Should front-line rituximab treatment be given as monotherapy or in combination with chemotherapy? In the latter case, what is the most appropriate chemotherapy regimen? What is there to base our answers on, given that the lack of randomized clinical trials reporting differences in OS rates? In practice, there are multiple answers to these questions. Results of more frequently used front-line regimens are presented in Table 2. Rituximab monotherapy with a short maintenance results in outcomes similar to those achieved with R-CVP or R-chlorambucil without maintenance [18,23,24]. Rituximab monotherapy is somewhat less toxic but more expensive. Response rates to R-CHOP are >90%, and the EFS is 5–6 years, more than twice that observed with R-CVP [19]. Data are emerging suggesting that fludarabine-based combinations, such as fludarabine and mitoxantrone (FM) result in even slightly better outcomes [25]. All these treatments are generally well tolerated, with CHOP having more hematological toxicity and fludarabine-based combinations resulting in more infectious toxicity.

There are two opposing approaches for deciding on the optimal front-line treatment, although various compromises between them are possible. The first approach is to start with the mildest possible treatment regimen and then, when the patient stops responding, switch to another, more aggressive regimen. With this approach, financially conscientious healthcare systems most frequently choose to use R-CVP (although it might be rituximab combined with chlorambucil and steroids), and those not limited by tight budgets tend to prefer rituximab monotherapy. When patients stop responding, they can be switched either to R-CHOP, a rituximab and fludarabine containing combination, such as R-FND (fludarabine, mitoxantrone, dexamethasone) or R-FCM (fludarabine, cyclophosphamide, mitoxantrone), or to radioimmunotherapy.

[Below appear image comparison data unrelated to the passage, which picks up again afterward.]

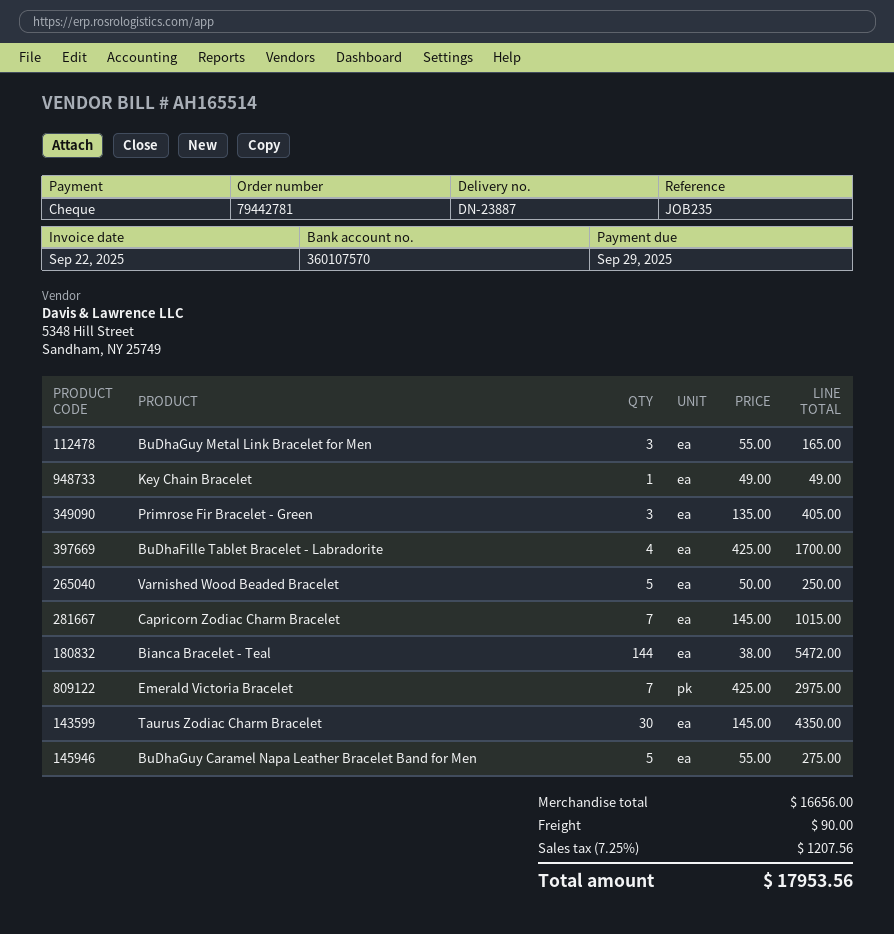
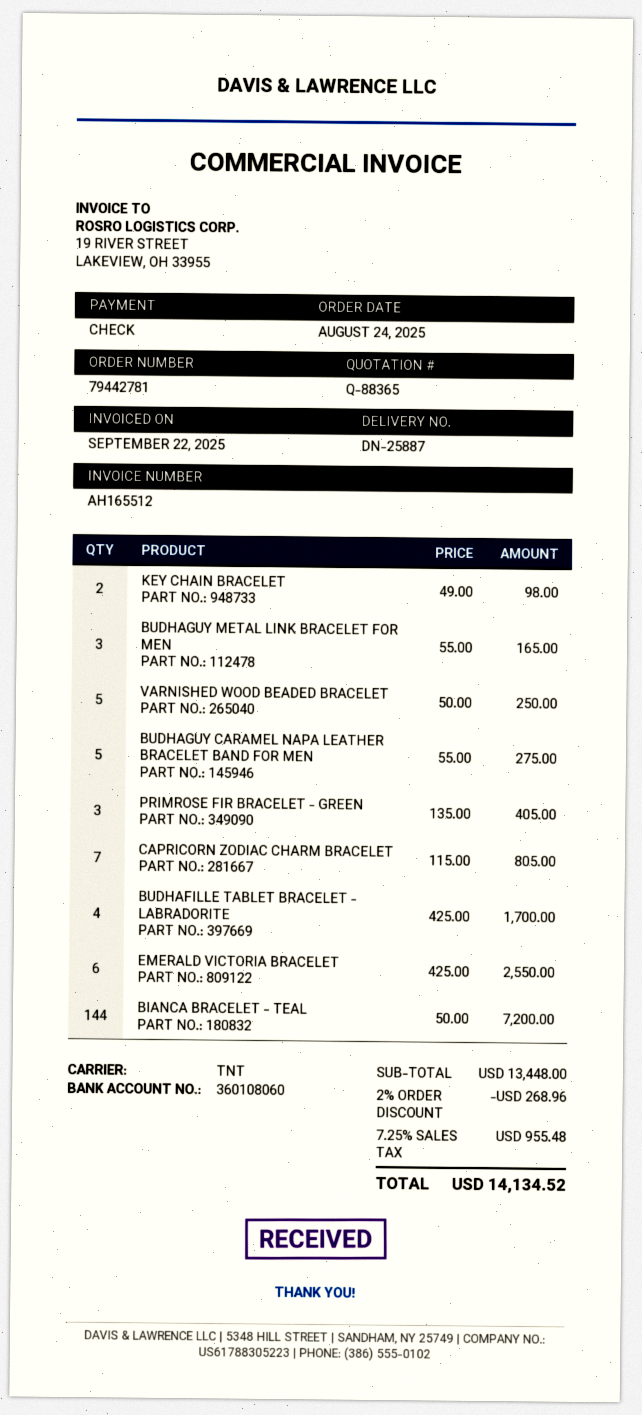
delivery note number: DN-23887 -> DN-25887
invoice number: AH165514 -> AH165512
bank account: 360107570 -> 360108060
Key Chain Bracelet: 1 x 49.00 = 49.00 -> 2 x 49.00 = 98.00
Capricorn Zodiac Charm Bracelet: 7 x 145.00 = 1015.00 -> 7 x 115.00 = 805.00
Bianca Bracelet - Teal: 144 x 38.00 = 5472.00 -> 144 x 50.00 = 7200.00
Emerald Victoria Bracelet: 7 x 425.00 = 2975.00 -> 6 x 425.00 = 2550.00
Taurus Zodiac Charm Bracelet: 30 x 145.00 = 4350.00 -> none
subtotal: 16656.00 -> 13448.00
discount: none -> 2% = 268.96
shipping: 90.00 -> none
tax: 7.25% = 1207.56 -> 7.25% = 955.48
total: 17953.56 -> 14134.52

The second approach is to give the most aggressive therapy that still enables the patient to continue with his routine daily activities. The thinking behind this is that being in complete remission and having a long EFS are important favorable outcomes. As there are at least two different treatment classes that are not cross-resistant, giving one of them up-front does not jeopardize the outcome of later salvage treatment followed by an intensive consolidation such as transplantation or radioimmunotherapy. There is financial argument in favor of this approach which, to my knowledge, has not previously been raised. For patients receiving R-CHOP the median time to next anti-lymphoma treatment is approximately 6 years and in those receiving R-CVP 3.5 years [18,19]. This means that with R-CHOP there is an average delay of second-line treatment for approximately 2.5 years. As salvage treatments also contain rituximab, this delay results in a substantial financial gain for the healthcare system. Of course, this argument is only valid for patients able to tolerate more aggressive treatment without significant side effects who do not have substantial comorbidity that might reduce their life expectancy and QoL, irrespective of the outcome of FL treatment. On the other hand, there is a possibility that patients treated with front-line CHOP might have a higher frequency of serious late side-effects such as cardiac failure or secondary leukemias, than those treated with CVP. Unfortunately, there are no randomized trials comparing R-CVP with R-CHOP to prove or disprove these arguments although one such trial is being planned in Poland.

Regarding more aggressive protocols, essentially there is a choice between CHOP and fludarabine-based regimens. Other treatment types (for example MCP, CHVP, or bendamustine-containing combinations) are not widely used outside of certain cooperative groups or geographic regions. Available data from comparative trials suggest that the superiority of rituximab and fludarabine combinations in comparison with R-CHOP is mainly related to increased complete remission but probably not EFS rates [25]. There is a dearth of data on outcomes of patients receiving first a fludarabine-containing regimen and then CHOP. Therefore, for the time being it seems safer to give CHOP first and reserve the fludarabine regimens for later than vice-versa.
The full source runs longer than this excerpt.